Changing from physical to virtual information technology (IT) resources – like cloud systems – requires that companies monitor and manage the movement and security of data across on-premise and external resources, says backup and intelligent data management multinational Veeam Software Southern Africa cloud and hosting manager Trent Odgers.
IT market analysis multinational Gartner predicts that 70% of organisations will use multiple cloud infrastructure and/or services this year, including those in South Africa.
Businesses are embracing a multicloud strategy to improve speed to market and optimise costs. The challenge is to create a data management strategy that integrates disparate cloud services, automates the movement of data across multiple workloads when and where required, and remains compliant with regulations, he says.
“Complete mobility of data is key. However, privacy and data sovereignty laws require that companies are able to locate and manage data according to regulations.”
Veeam Availability Suite 9.5 Update 3 includes the ability to tag a virtual machine to identify its location and Veeam ONE can identify the individual drive the data is stored on.
Veeam’s systems do not eliminate data sprawl, but provide functionality that supports intelligent data management to reduce sprawl and improve data use, including the provision of the details of where the data resides and capabilities to retrieve data from external cloud systems or from object-based storage using Veeam Availability Suite 9.5 Update 4.
The cloud is used as a second home for data, and many companies use the cloud as part of a disaster recovery plan or off-site copy requirement because of the prohibitive costs of having a second physical site. The cloud has flexible payment options and has become a cost-effective alternative. The Veeam Availability Suite 9.5 Update 4 supports efficient cloud-based disaster- recovery-as-a-service.
Companies sometimes need to move their data from cloud services back to on-premises resources for further testing and optimisation. Veeam’s cloud data management capabilities offer this migration functionality into and out of Microsoft Azure and Amazon Web Services, reducing complexity and the time to migrate, says Odgers.

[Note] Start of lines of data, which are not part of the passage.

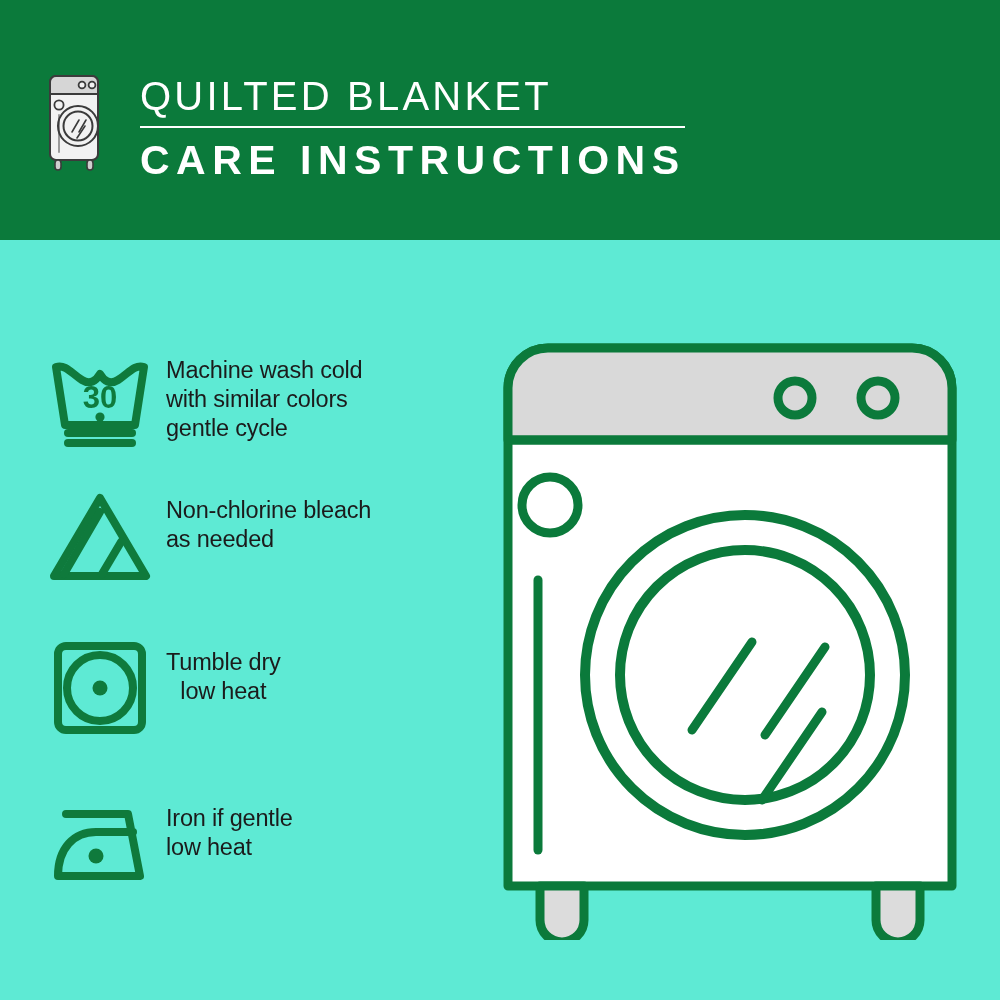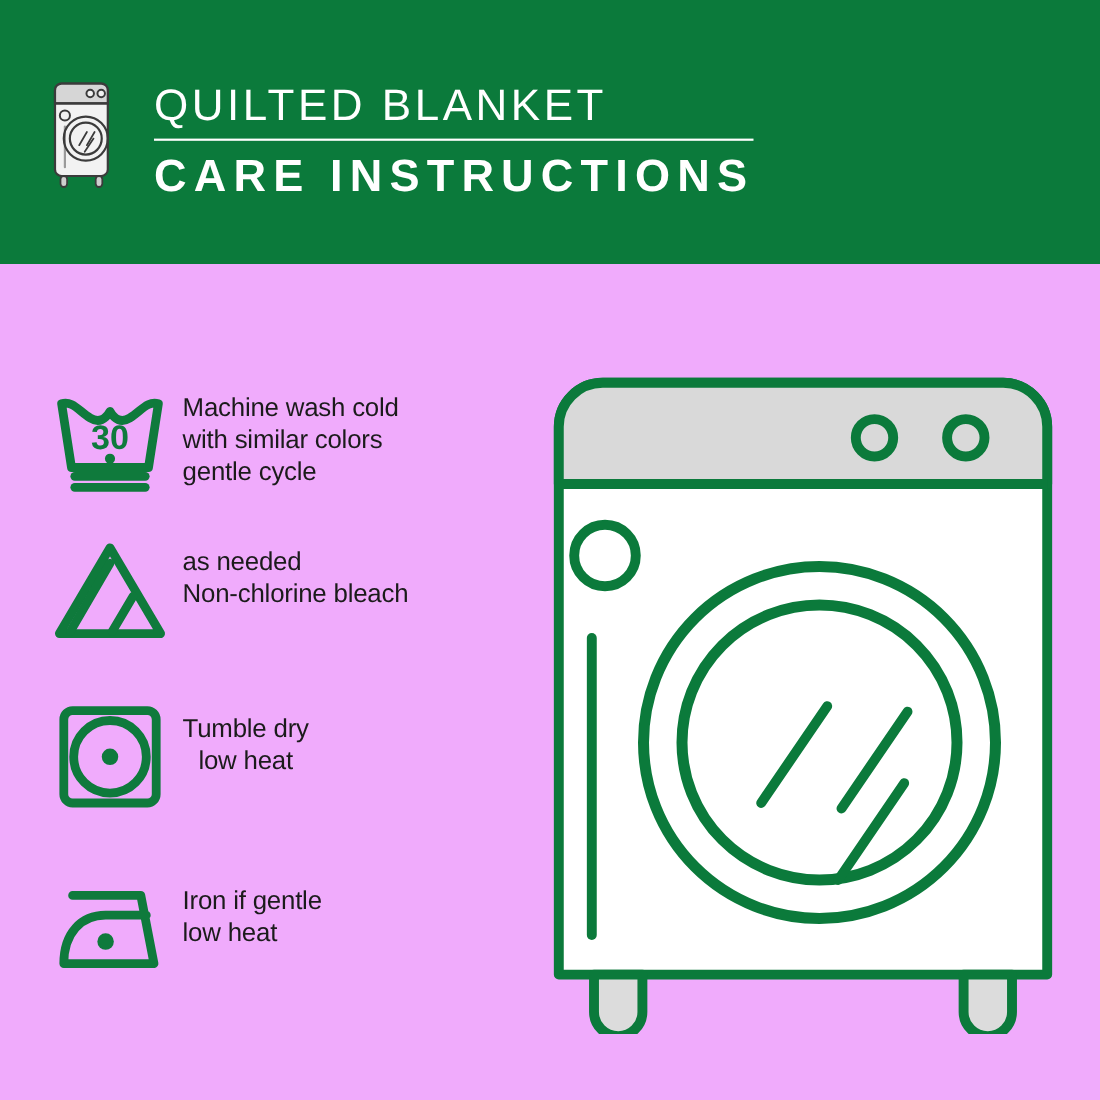--- a/index.html
+++ b/index.html
@@ -14,7 +14,7 @@
     position: relative;
     width: 1000px;
     height: 1000px;
-    background: #f0abfc;
+    background: #5eead4;
     overflow: hidden;
   }
 

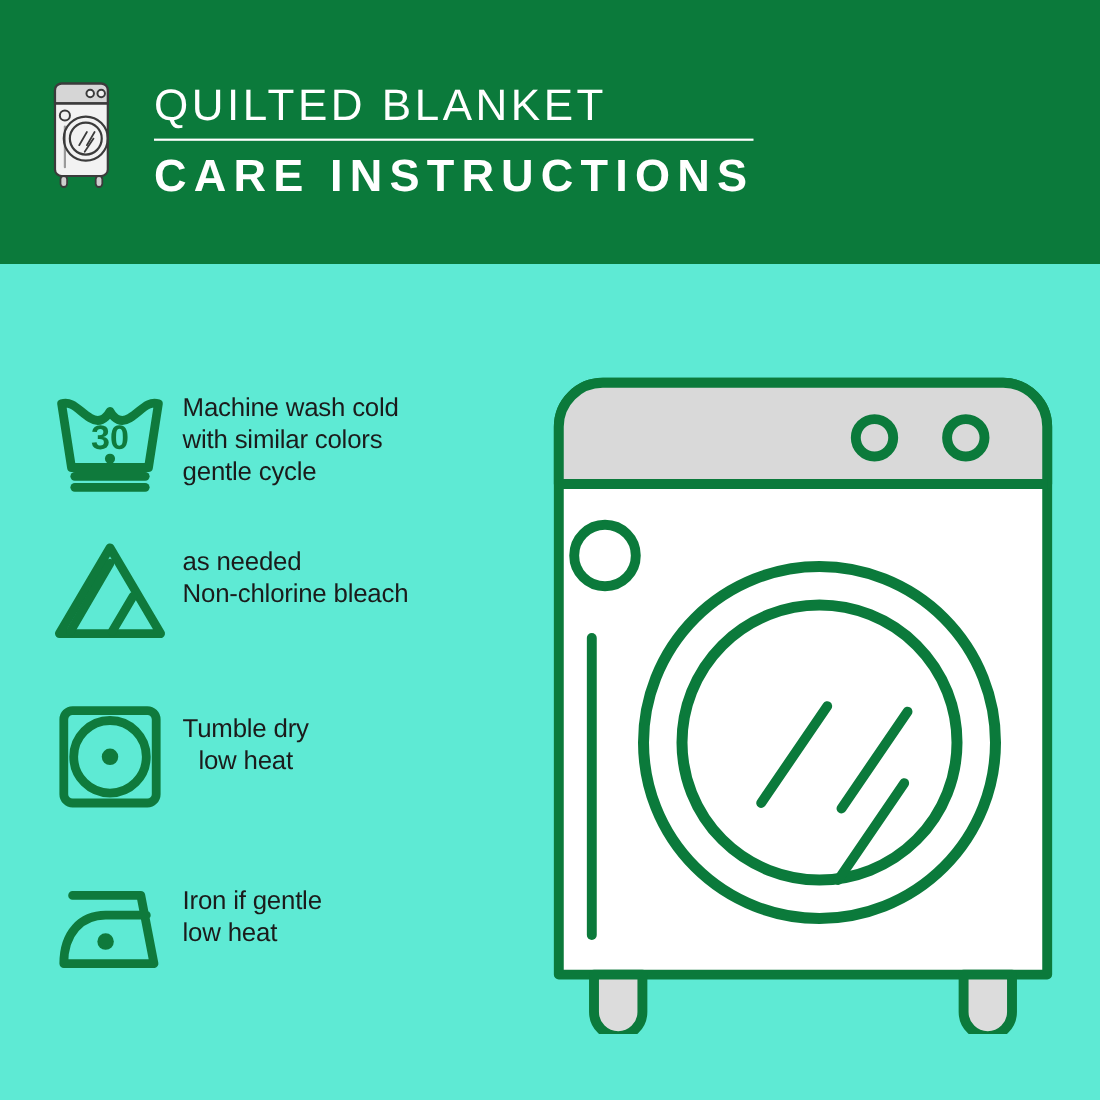--- a/index.html
+++ b/index.html
@@ -190,8 +190,8 @@
         </svg>
       </div>
       <div class="instr-text">
+        <span class="line">Non-chlorine bleach</span>
         <span class="line">as needed</span>
-        <span class="line">Non-chlorine bleach</span>
       </div>
     </div>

“We help to get data from where it resides to where it is needed and protect the data once there, as well as once it has been changed, which complements machine learning and business analytics systems to ensure the availability and management of data.”
In multicloud environments, it becomes challenging to ensure that data and applications are always available to all users and devices across all private, public and hybrid workloads, Odgers states.
“Companies, therefore, need a proactive approach that intelligently anticipates and meets the demand for data, enhances the value of its corporate data assets, delivers new products and services to market quicker and drives the digital transformation of the business,” he explains.
Further, solutions designed to live at the edge help to improve the speed and reduce latency and connectivity costs. The Microsoft Azure Internet of Things (IoT) Edge is available for virtual machines running on virtualisation company VMware’s vSphere solution. Veeam complements these solutions by ensuring the required service levels and restore points are delivered.
“It is important to be able to manage data that lives on the edge, on-premise and at public or managed clouds. As IoT development expands, companies need to ensure that data created at the edge has recoverable restore points. “Veeam DataLabs is able to provide staged restore capabilities, which allow companies to quickly and efficiently conduct tests in an isolated environment before rolling out to production,” says Odgers.
Most edge and IoT systems send their data to central nodes in a company’s network architecture, commonly to in-house or external cloud platforms.